Problem to work on:
Whenever a line in the records below contains "none", pick it out.

[Image comparison data]
------------------------

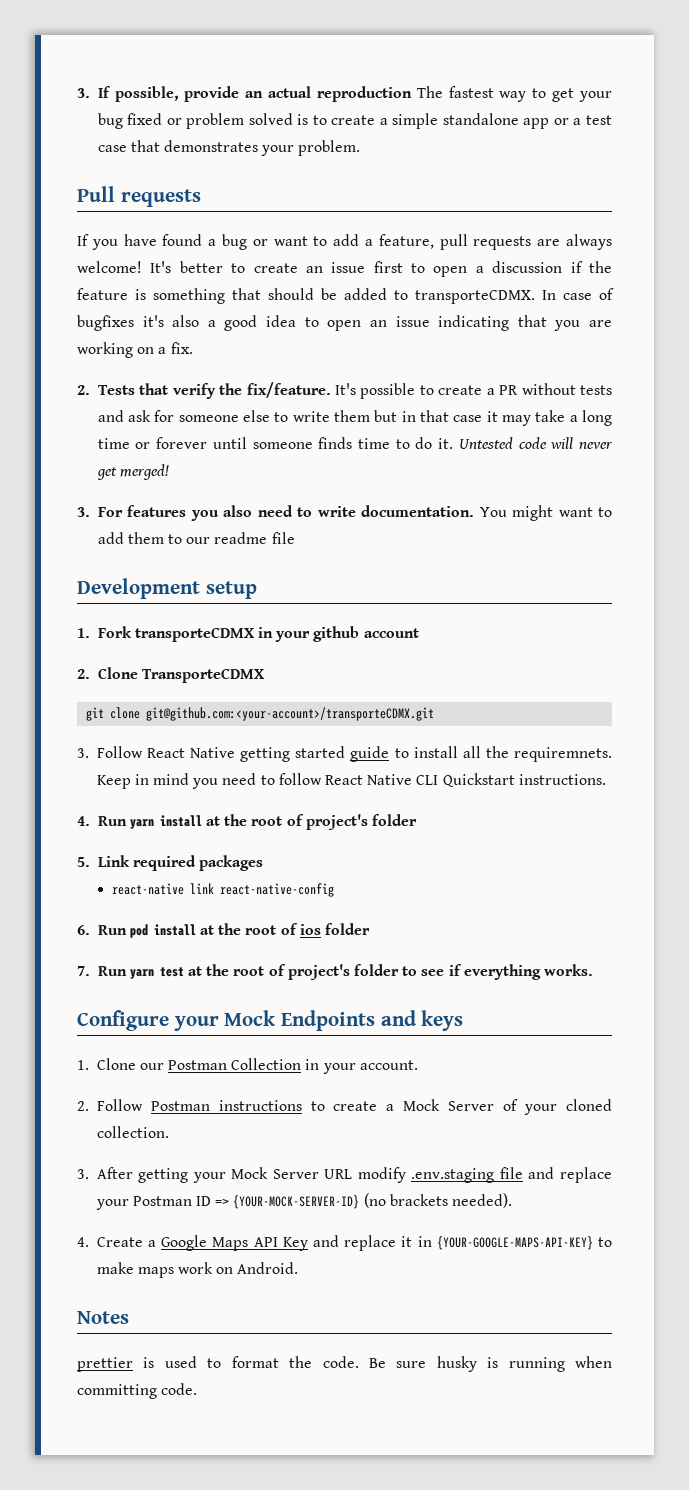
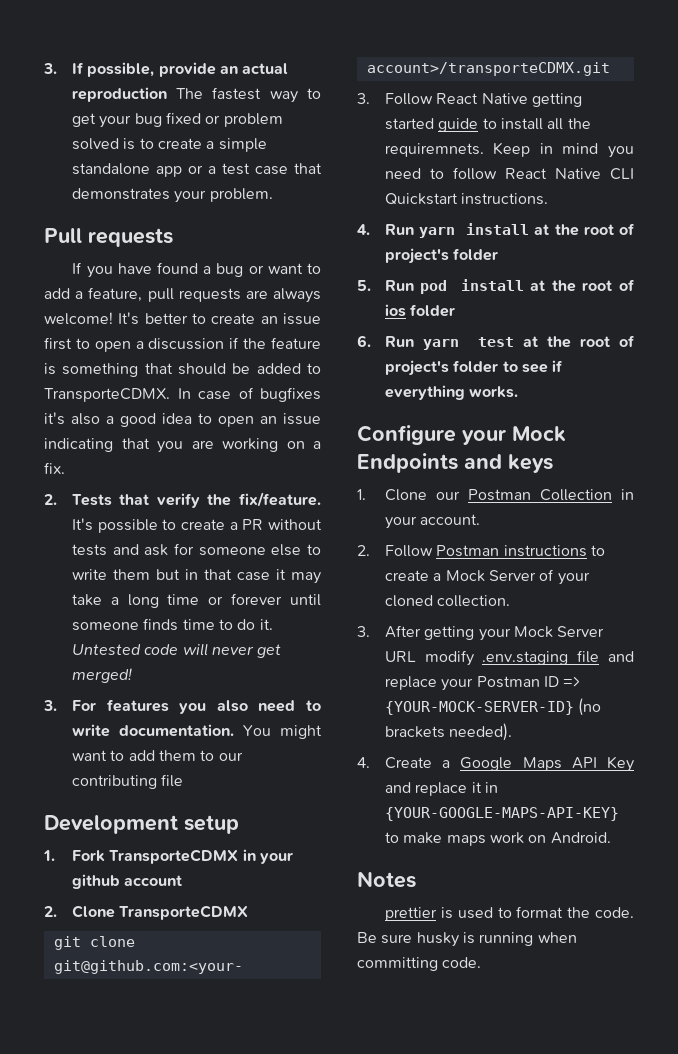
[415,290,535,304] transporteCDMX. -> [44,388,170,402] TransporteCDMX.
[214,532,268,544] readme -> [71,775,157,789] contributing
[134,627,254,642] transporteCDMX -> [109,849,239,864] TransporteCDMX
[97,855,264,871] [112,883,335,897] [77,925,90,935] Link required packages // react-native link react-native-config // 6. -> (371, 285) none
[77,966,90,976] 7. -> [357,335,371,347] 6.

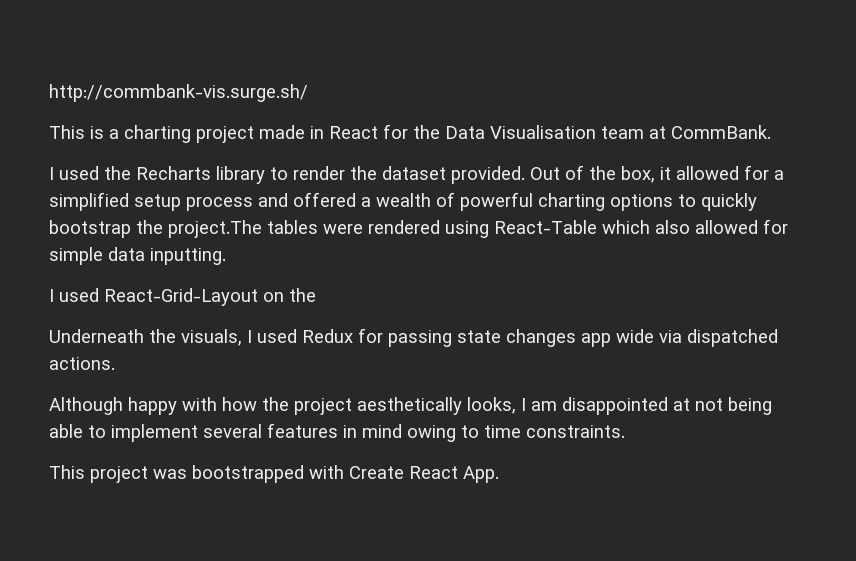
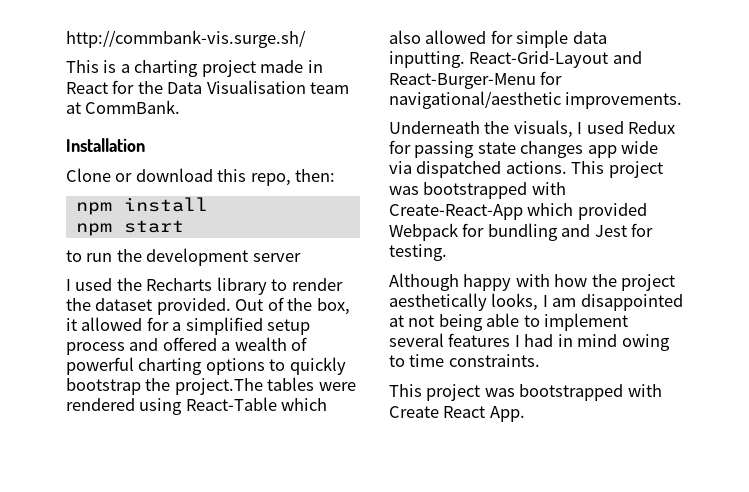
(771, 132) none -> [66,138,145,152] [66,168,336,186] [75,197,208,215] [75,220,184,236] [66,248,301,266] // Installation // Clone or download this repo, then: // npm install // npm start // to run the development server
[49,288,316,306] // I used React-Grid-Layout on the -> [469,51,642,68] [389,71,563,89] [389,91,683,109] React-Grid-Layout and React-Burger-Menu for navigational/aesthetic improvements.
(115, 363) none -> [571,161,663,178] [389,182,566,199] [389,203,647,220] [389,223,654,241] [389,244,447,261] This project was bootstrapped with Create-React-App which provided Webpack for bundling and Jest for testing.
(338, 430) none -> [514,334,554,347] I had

------------------------

Response:
[97,855,264,871] [112,883,335,897] [77,925,90,935] Link required packages // react-native link react-native-config // 6. -> (371, 285) none
(771, 132) none -> [66,138,145,152] [66,168,336,186] [75,197,208,215] [75,220,184,236] [66,248,301,266] // Installation // Clone or download this repo, then: // npm install // npm start // to run the development server
(115, 363) none -> [571,161,663,178] [389,182,566,199] [389,203,647,220] [389,223,654,241] [389,244,447,261] This project was bootstrapped with Create-React-App which provided Webpack for bundling and Jest for testing.
(338, 430) none -> [514,334,554,347] I had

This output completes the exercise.